In 2011, Giah and the Perseptom Vocal Band released the a cappella album Co'as Goela e Tudo. The album tied for runner-up in the Best Folk/World Album category of the Contemporary A Cappella Recording Awards.

During the same period, “Time Is So Still” and “Isto” entered the playlists of more than 150 American college radio stations and twice reached the Top 30 at individual stations.

In 2012, Giah released Pop em Pedaço Vol. 01 and Single Puzzle Piece Vol. 01 on CD and seven-inch vinyl. “Talentless Lover”, included on Single Puzzle Piece Vol. 01, received Suggested Artist Honors in the Song of the Year competition. In 2014, he released Pop em Pedaço Vol. 02, featuring Jorge Mautner on “O Vermelho da Sua Boca”.

Alongside his recording career, Giah worked as an audio producer and composer for advertising. In 2014, he founded Doiddo Films and expanded his work into the direction of commercials, animation and other audiovisual productions.

In 2016, “Parkinsounds”, a project directed by Giah, received a Gold Lion and a Silver Lion at the Cannes Lions International Festival of Creativity, as well as two Gold and one Silver Clio Awards. In 2017, Giah received another Silver Lion at Cannes in the Entertainment for Music category. In 2019, he received his fourth Cannes Lion, a Gold Lion.

In 2018, the animated series Escolinha dos Deuses, created by Doiddo Films, won a project selection held by the Fox Group and entered development under Giah's direction. The production was intended for Nat Geo Kids.

In 2021, Giah's short film Gael: Seu Motorista Está a Caminho, starring Felipe Camargo and Luiz Carlos Vasconcelos, was selected for the Primeiros Quadros programme of the Rio de Janeiro International Short Film Festival, Curta Cinema. Giah also received a Best Director nomination for the film.

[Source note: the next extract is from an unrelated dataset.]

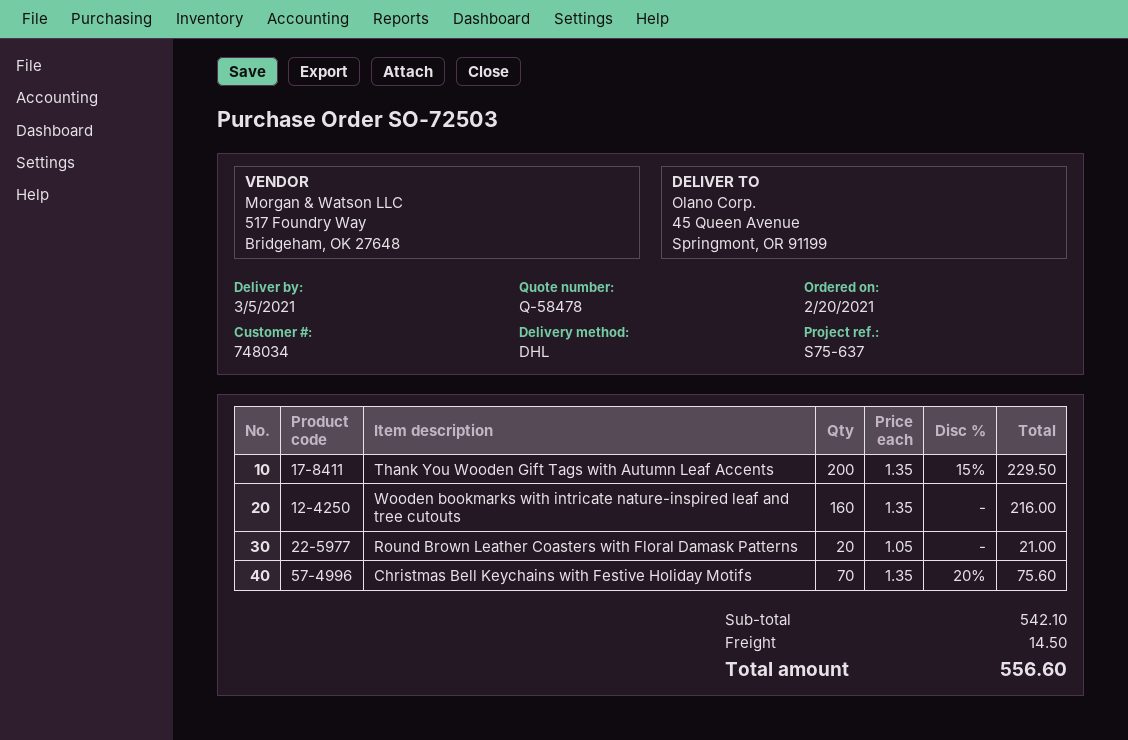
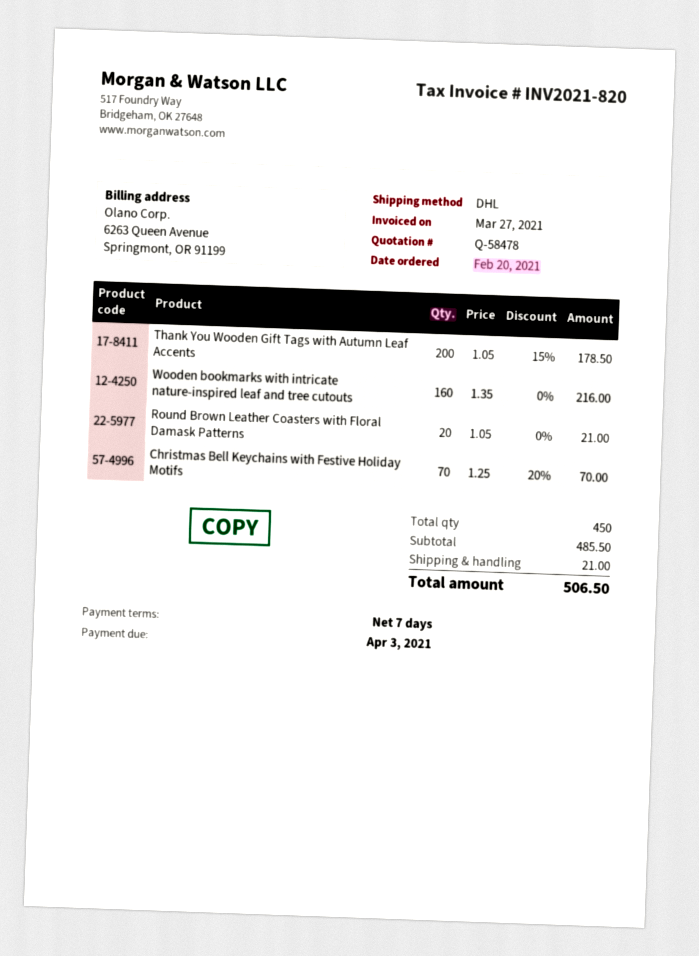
Thank You Wooden Gift Tags with Autumn Leaf Accents: 200 x 1.35 - 15% = 229.50 -> 200 x 1.05 - 15% = 178.50
Christmas Bell Keychains with Festive Holiday Motifs: 70 x 1.35 - 20% = 75.60 -> 70 x 1.25 - 20% = 70.00
subtotal: 542.10 -> 485.50
shipping: 14.50 -> 21.00
total: 556.60 -> 506.50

In 2022, Giah announced an agreement with the American production company Buffalo 8 to direct Lost Coyote, a feature film written by Gustavo Freitas and then in development.

== Discography ==

=== Albums and compilations ===

- Semente (1997)
- Mais Dias na Terra (2006; preliminary release in 2005)
- Yesterday’s Tomorrow (2008)
- Queimando a Moleira (2010)
- Co'as Goela e Tudo, with Perseptom Vocal Band (2011)
- Pop em Pedaço Vol. 01 (2012)
- Single Puzzle Piece Vol. 01 (2012)
- Pop em Pedaço Vol. 02 (2014)

=== Video ===

- Uma Tarde Onde Nasci — DVD (2006)

== Awards and nominations ==

=== Music ===

- 1998 — Sharp Award nomination for Semente.
- 1998 — Finalist in the instrumental edition of the Visa Award.
- 1998 — Runner-up at the Berklee/Souza Lima Festival.
- 2006 — Pre-selected for the TIM Music Award for Mais Dias na Terra.
- 2006 — Pre-selected for the Latin Grammy Awards for Mais Dias na Terra.
- 2008 — Honorable mention in the World category of the John Lennon Songwriting Contest for “Amar com E”.
- 2009 — Honorable mention in the 16th Billboard World Song Contest for “Time Is So Still”.
- 2010 — Honorable mention in Mike Pinder’s Songwars for “Time Is So Still”.
- 2010 — International Artist nomination at the Musicoz Awards.
- 2011 — Tied runner-up for Best Folk/World Album at the Contemporary A Cappella Recording Awards for Co'as Goela e Tudo.
- 2011 — Runner-up for Favorite Central/South American A Cappella Group at the A Cappella Community Awards.
- 2011 — Album of the Year at the Caiubi Awards for Co'as Goela e Tudo.
- 2012 — Suggested Artist Honors in the Song of the Year competition for “Talentless Lover”.

=== Film and advertising ===

- 2016 — Gold Lion at the Cannes Lions International Festival of Creativity for “Parkinsounds”.
- 2016 — Silver Lion at Cannes Lions for “Parkinsounds”.
- 2016 — Two Gold and one Silver Clio Awards for “Parkinsounds”.
- 2017 — Silver Lion at Cannes Lions in the Entertainment for Music category.
- 2019 — Gold Lion at Cannes Lions.
- 2021 — Best Director nomination at the Rio de Janeiro International Short Film Festival for Gael: Seu Motorista Está a Caminho.